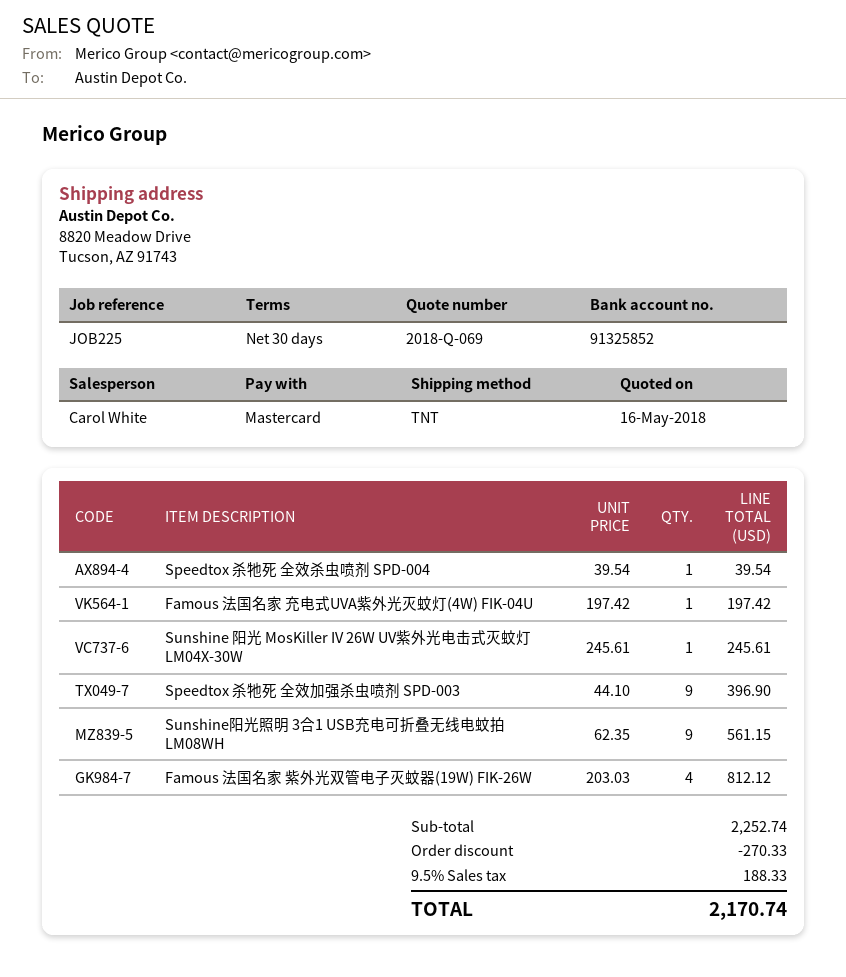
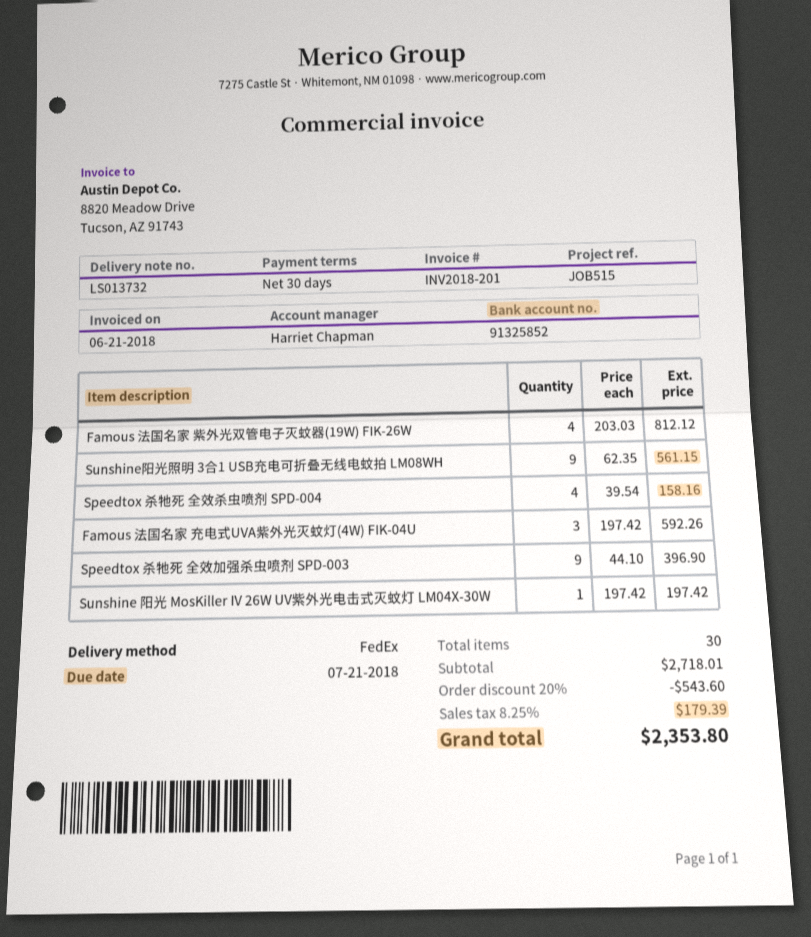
reference: JOB225 -> JOB515
sales rep: Carol White -> Harriet Chapman
shipping method: TNT -> FedEx
Speedtox 杀牠死 全效杀虫喷剂 SPD-004: 1 x 39.54 = 39.54 -> 4 x 39.54 = 158.16
Famous 法国名家 充电式UVA紫外光灭蚊灯(4W) FIK-04U: 1 x 197.42 = 197.42 -> 3 x 197.42 = 592.26
Sunshine 阳光 MosKiller IV 26W UV紫外光电击式灭蚊灯 LM04X-30W: 1 x 245.61 = 245.61 -> 1 x 197.42 = 197.42
subtotal: 2252.74 -> 2718.01
discount: 270.33 -> 543.60
tax: 9.5% = 188.33 -> 8.25% = 179.39
total: 2170.74 -> 2353.80

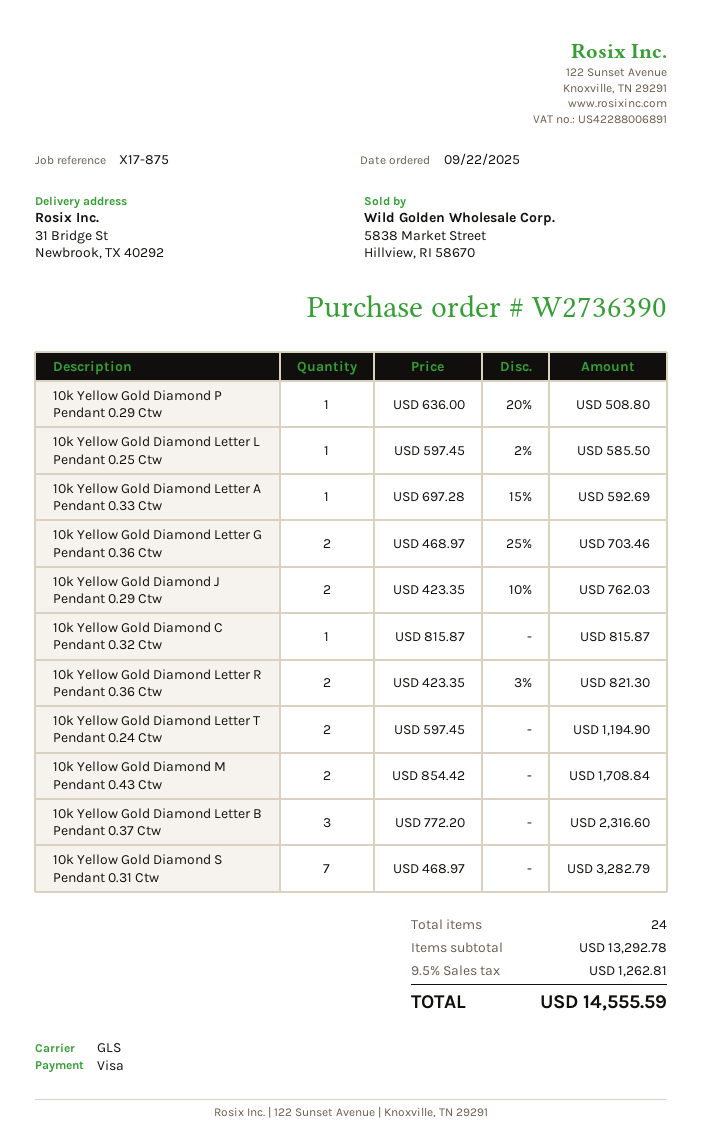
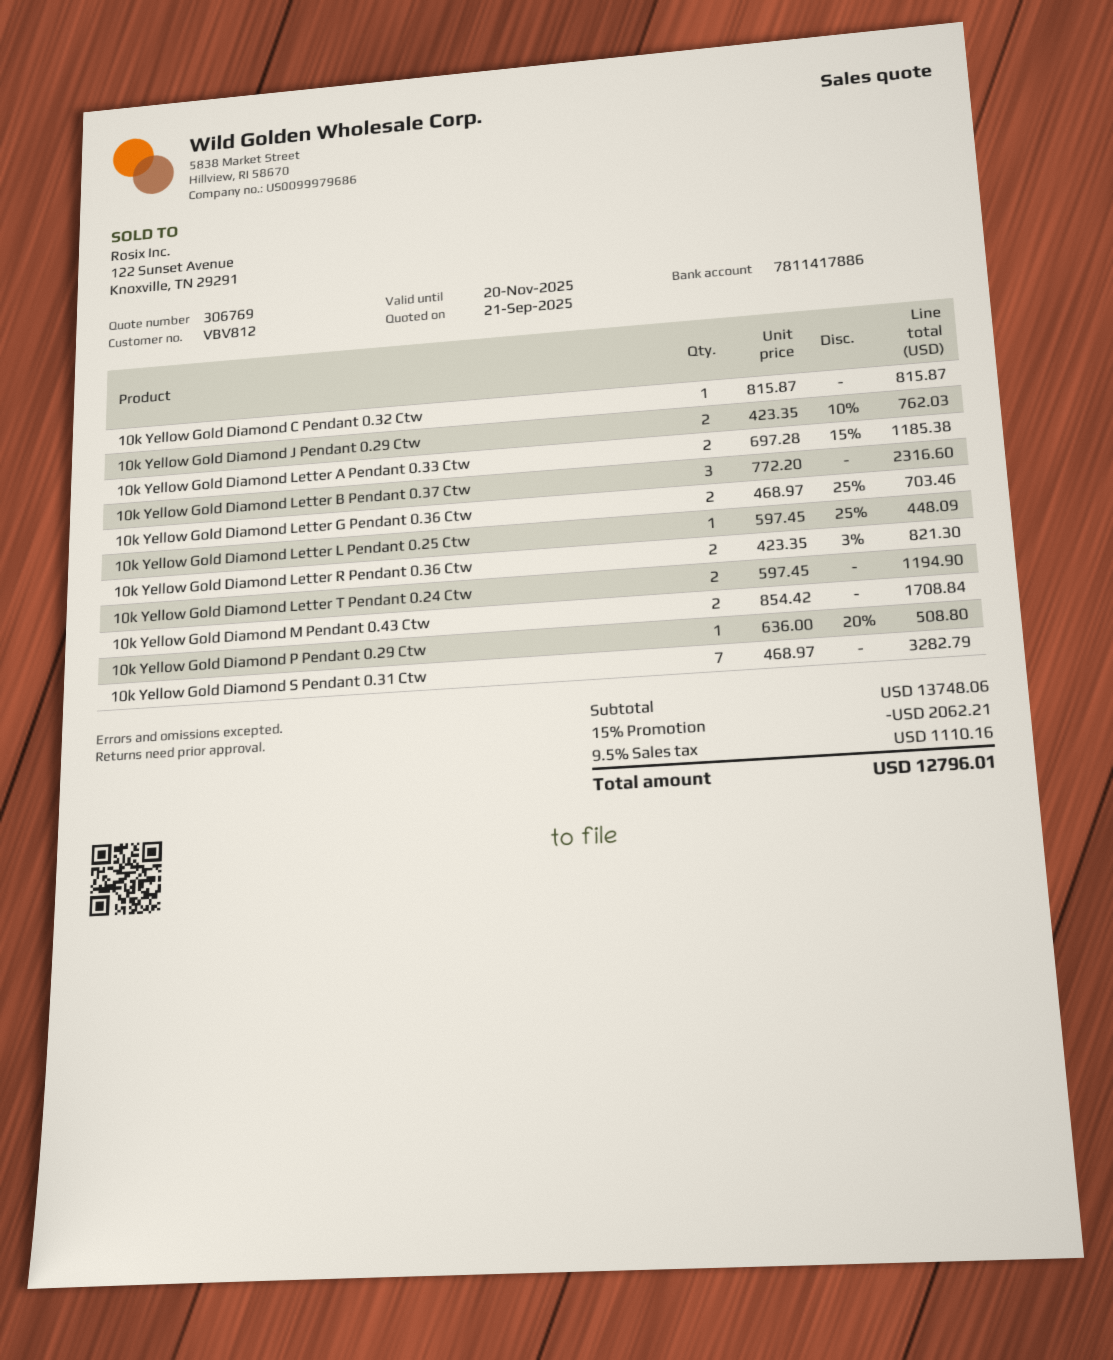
10k Yellow Gold Diamond Letter L Pendant 0.25 Ctw: 1 x 597.45 - 2% = 585.50 -> 1 x 597.45 - 25% = 448.09
10k Yellow Gold Diamond Letter A Pendant 0.33 Ctw: 1 x 697.28 - 15% = 592.69 -> 2 x 697.28 - 15% = 1185.38
subtotal: 13292.78 -> 13748.06
discount: none -> 15% = 2062.21
tax: 9.5% = 1262.81 -> 9.5% = 1110.16
total: 14555.59 -> 12796.01

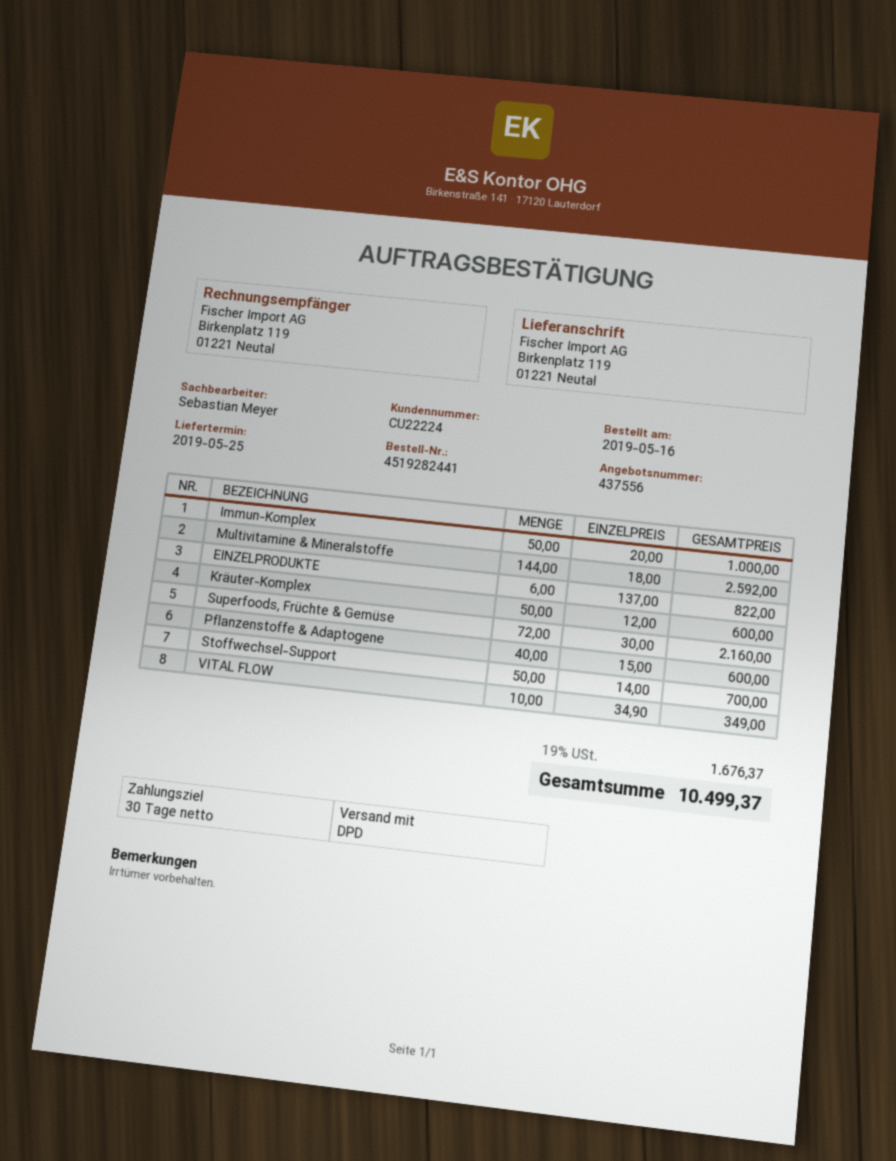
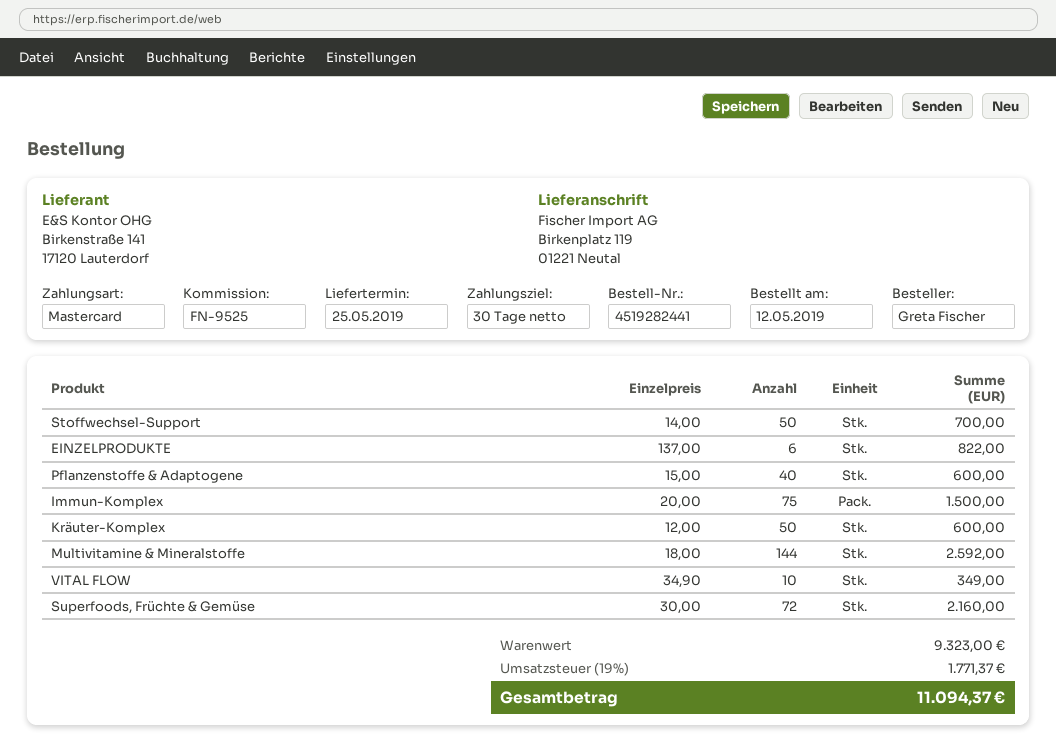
order date: 2019-05-16 -> 2019-05-12
Immun-Komplex: 50 x 20.00 = 1000.00 -> 75 x 20.00 = 1500.00
tax: 19% = 1676.37 -> 19% = 1771.37
total: 10499.37 -> 11094.37

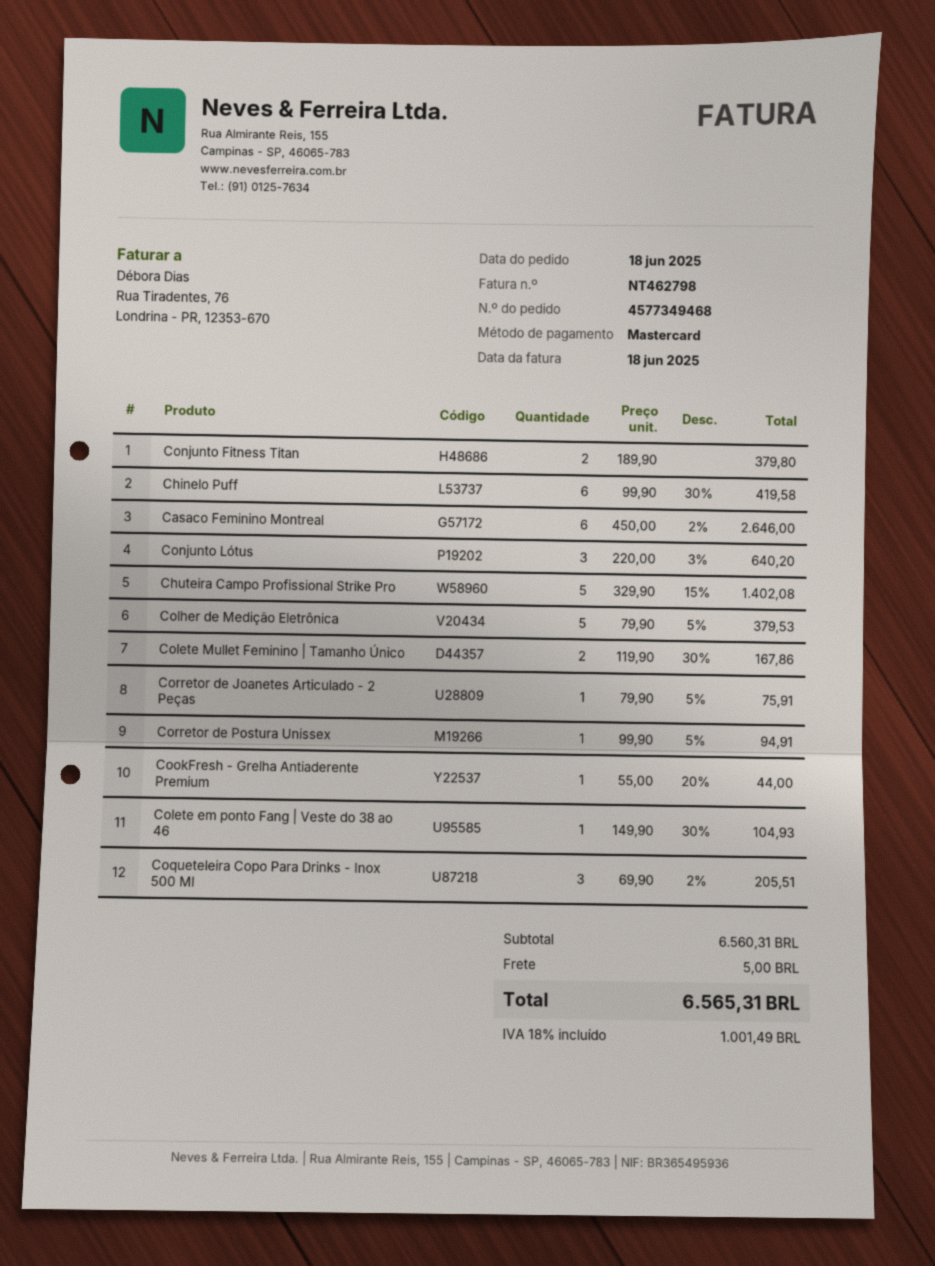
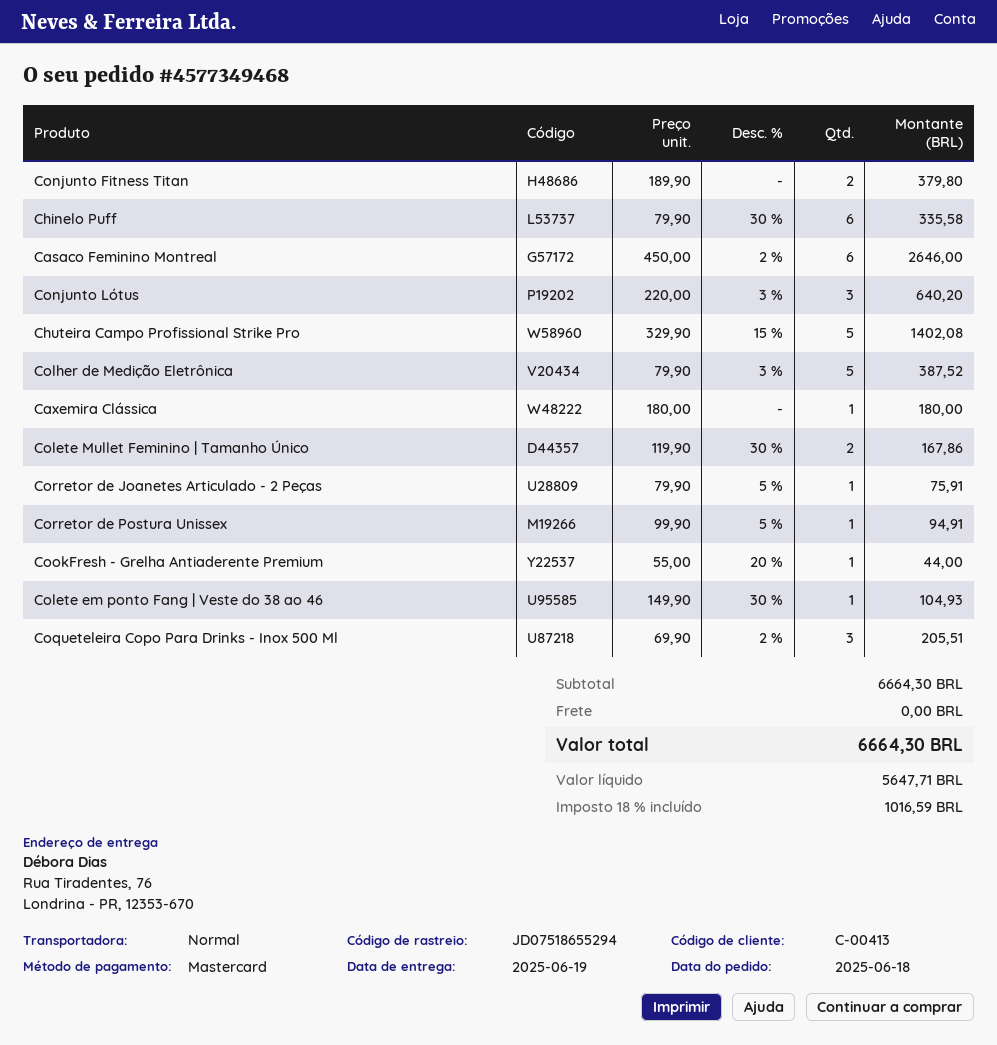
Chinelo Puff: 6 x 99.90 - 30% = 419.58 -> 6 x 79.90 - 30% = 335.58
Colher de Medição Eletrônica: 5 x 79.90 - 5% = 379.53 -> 5 x 79.90 - 3% = 387.52
Caxemira Clássica: none -> 1 x 180.00 = 180.00
subtotal: 6560.31 -> 6664.30
shipping: 5.00 -> 0.00
tax: 18% = 1001.49 -> 18% = 1016.59
total: 6565.31 -> 6664.30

WHAT TO WORK ON:
Without the pictures, restate each entry exactly.

WRITTEN REPLY:
reference: JOB225 -> JOB515
sales rep: Carol White -> Harriet Chapman
shipping method: TNT -> FedEx
Speedtox 杀牠死 全效杀虫喷剂 SPD-004: 1 x 39.54 = 39.54 -> 4 x 39.54 = 158.16
Famous 法国名家 充电式UVA紫外光灭蚊灯(4W) FIK-04U: 1 x 197.42 = 197.42 -> 3 x 197.42 = 592.26
Sunshine 阳光 MosKiller IV 26W UV紫外光电击式灭蚊灯 LM04X-30W: 1 x 245.61 = 245.61 -> 1 x 197.42 = 197.42
subtotal: 2252.74 -> 2718.01
discount: 270.33 -> 543.60
tax: 9.5% = 188.33 -> 8.25% = 179.39
total: 2170.74 -> 2353.80

10k Yellow Gold Diamond Letter L Pendant 0.25 Ctw: 1 x 597.45 - 2% = 585.50 -> 1 x 597.45 - 25% = 448.09
10k Yellow Gold Diamond Letter A Pendant 0.33 Ctw: 1 x 697.28 - 15% = 592.69 -> 2 x 697.28 - 15% = 1185.38
subtotal: 13292.78 -> 13748.06
discount: none -> 15% = 2062.21
tax: 9.5% = 1262.81 -> 9.5% = 1110.16
total: 14555.59 -> 12796.01

order date: 2019-05-16 -> 2019-05-12
Immun-Komplex: 50 x 20.00 = 1000.00 -> 75 x 20.00 = 1500.00
tax: 19% = 1676.37 -> 19% = 1771.37
total: 10499.37 -> 11094.37

Chinelo Puff: 6 x 99.90 - 30% = 419.58 -> 6 x 79.90 - 30% = 335.58
Colher de Medição Eletrônica: 5 x 79.90 - 5% = 379.53 -> 5 x 79.90 - 3% = 387.52
Caxemira Clássica: none -> 1 x 180.00 = 180.00
subtotal: 6560.31 -> 6664.30
shipping: 5.00 -> 0.00
tax: 18% = 1001.49 -> 18% = 1016.59
total: 6565.31 -> 6664.30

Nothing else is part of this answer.